Solucionando esos molestos puntos fríos en el enfriado del vidrio
¿Alguna vez has tenido que lidiar con un manifold personalizado o un frasco volumétrico complejo que simplemente se rompe? Es una pesadilla. Pasas horas trabajando en esa pieza, la colocas en el horno, pero aún así se rompe debido a las tensiones internas.
El problema es que el calentamiento por convección convencional no es eficaz. No logra alcanzar esas zonas difíciles de llegar, esas “zonas muertas”. Para solucionarlo, dejamos de depender del aire caliente y comenzamos a utilizar lámparas de infrarrojos para distribuir el calor de manera uniforme.
Cómo lograr una cobertura total
Lo bueno de las lámparas de infrarrojos es que no calientan el aire, sino que actúan directamente sobre el vidrio. Al colocar lámparas de onda corta o media alrededor de la pieza, se logra distribuir el calor en las partes más profundas del recipiente. Elegimos las lámparas según si trabajamos con vidrio de borosilicato o de sodio-lima, ya que ambos absorben el calor de manera diferente.
Se trata de encontrar el equilibrio adecuado. Si un lado del frasco está a 540°C mientras que el otro está a 510°C, la pieza se deformará. Para evitar esto, distribuimos las lámparas de manera uniforme, de modo que el calor llegue a toda la superficie, independientemente de su forma.
Potencia versus control (el equilibrio necesario)
Los tubos de cuarzo de alta potencia son excelentes para alcanzar rápidamente la temperatura deseada. Pero hay un problema: si se aplica demasiada potencia en un espacio reducido, se crean “puntos calientes”. En un momento está todo bien, y al siguiente, una pequeña área del vidrio se sobrecalienta. Para evitar esto, se necesita un controlador PID eficiente y termopares tipo K colocados directamente sobre el vidrio.
Nosotros preferimos usar envolventes de cuarzo, ya que pueden soportar el calor sin liberar gases. Pero si se utilizan transformadores de baja tensión, las lámparas funcionarán lentamente. Las configuraciones de alta tensión permiten alcanzar la temperatura deseada mucho más rápido, pero hay que tener cuidado con el aislamiento, ya que sufrirá daños.

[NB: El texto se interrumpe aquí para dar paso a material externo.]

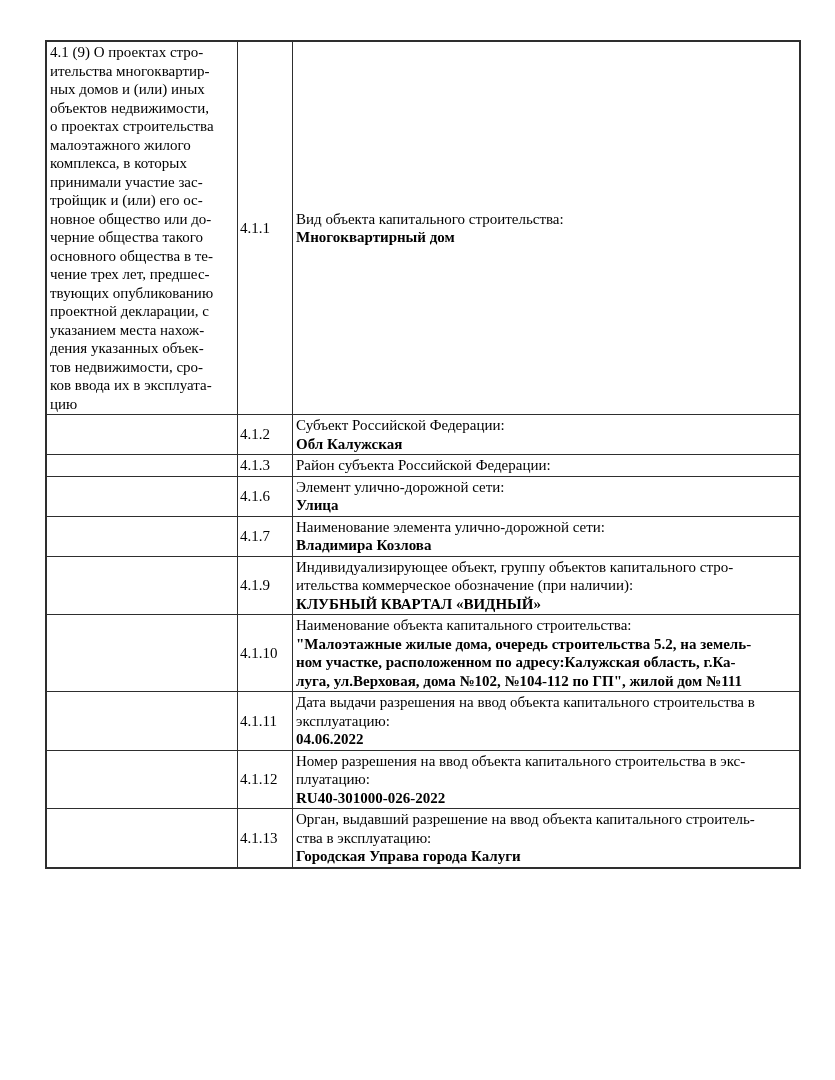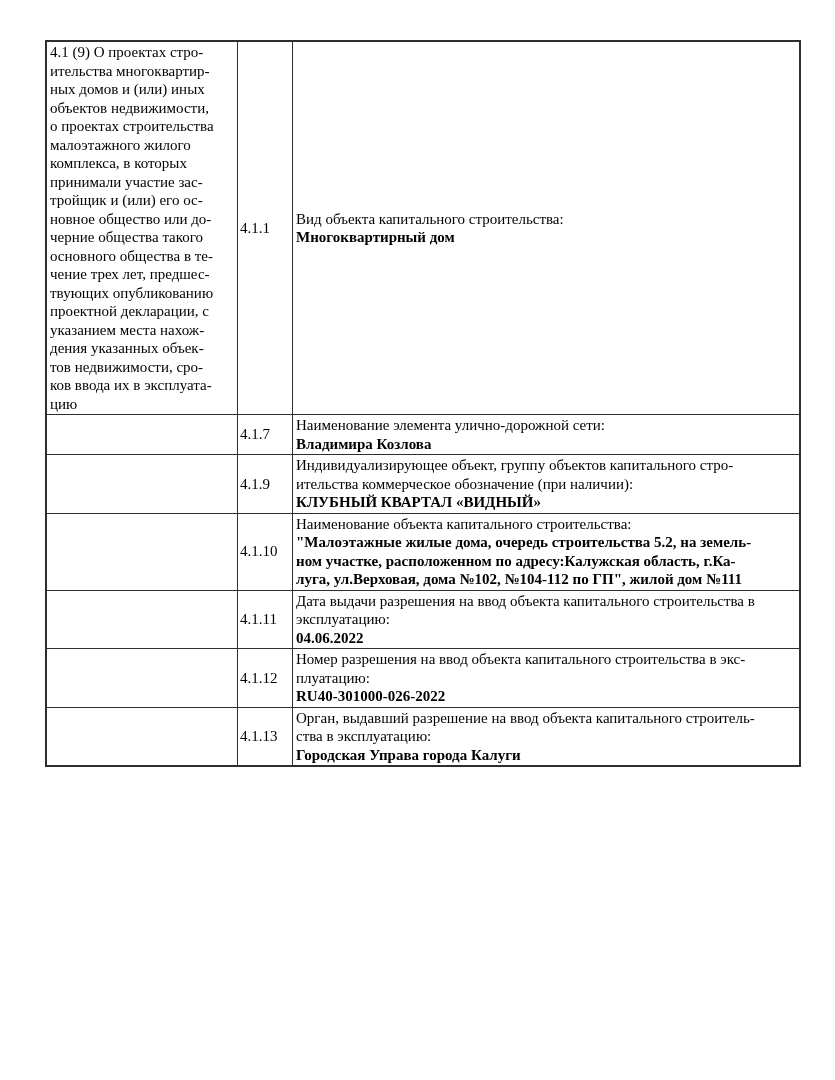"4.1.2" tr { html: none -> <tr> <td> <div></div> </td> <td> <span>4.1.2</span> </td> <td> <div>Субъект Российской Федерации:</div> <div><span></span><span>Обл Калужская</span></div> </td> </tr> }
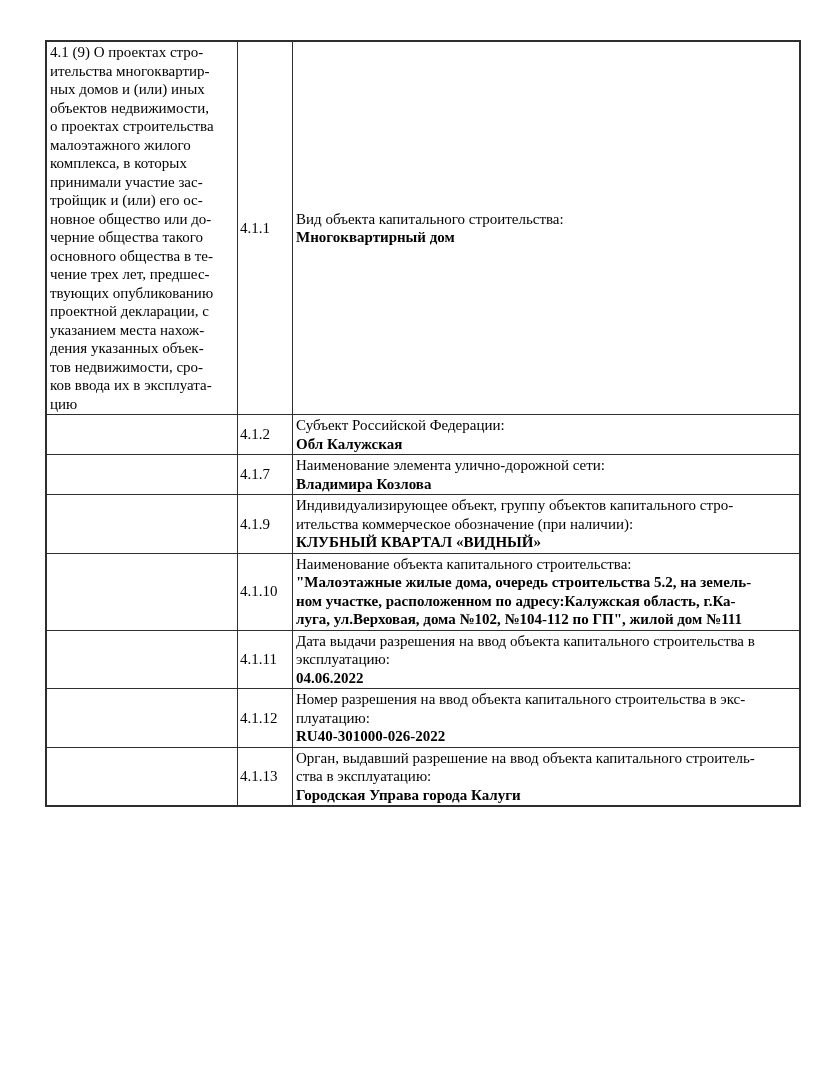"4.1.3" tr { html: none -> <tr> <td> <div></div> </td> <td> <span>4.1.3</span> </td> <td> <div>Район субъекта Российской Федерации:</div> </td> </tr> }
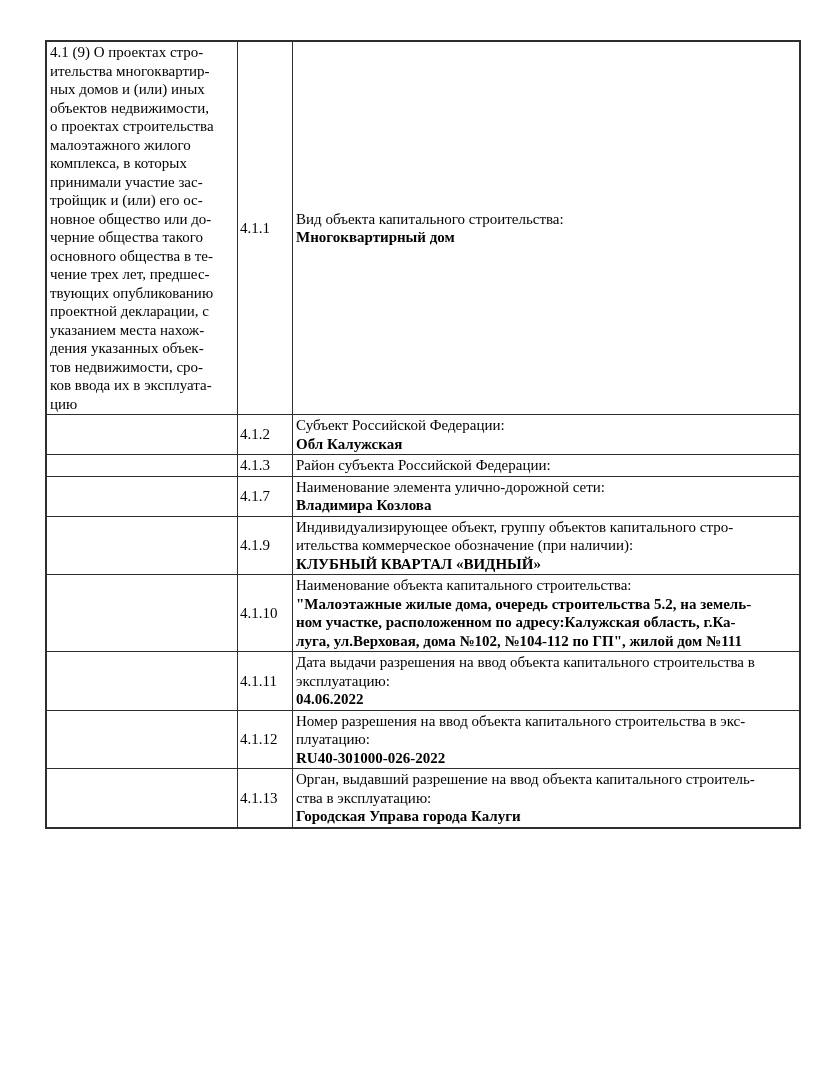"4.1.6" tr { html: none -> <tr> <td> <div></div> </td> <td> <span>4.1.6</span> </td> <td> <div>Элемент улично-дорожной сети:</div> <div><span></span><span>Улица</span></div> </td> </tr> }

Puesta en marcha en el taller
La buena noticia es que estas lámparas pueden usarse directamente en los lugares donde se encuentran los elementos de calefacción tradicionales.
Un consejo útil: utilice aislantes cerámicos. De lo contrario, la carcasa de la lámpara podría soldarse al marco del horno, lo que causaría problemas cuando intente moverla.
También asegúrese de que sus ventiladores de refrigeración puedan manejar el calor ambiente. De lo contrario, sus componentes electrónicos podrían dañarse antes incluso de que termine la semana.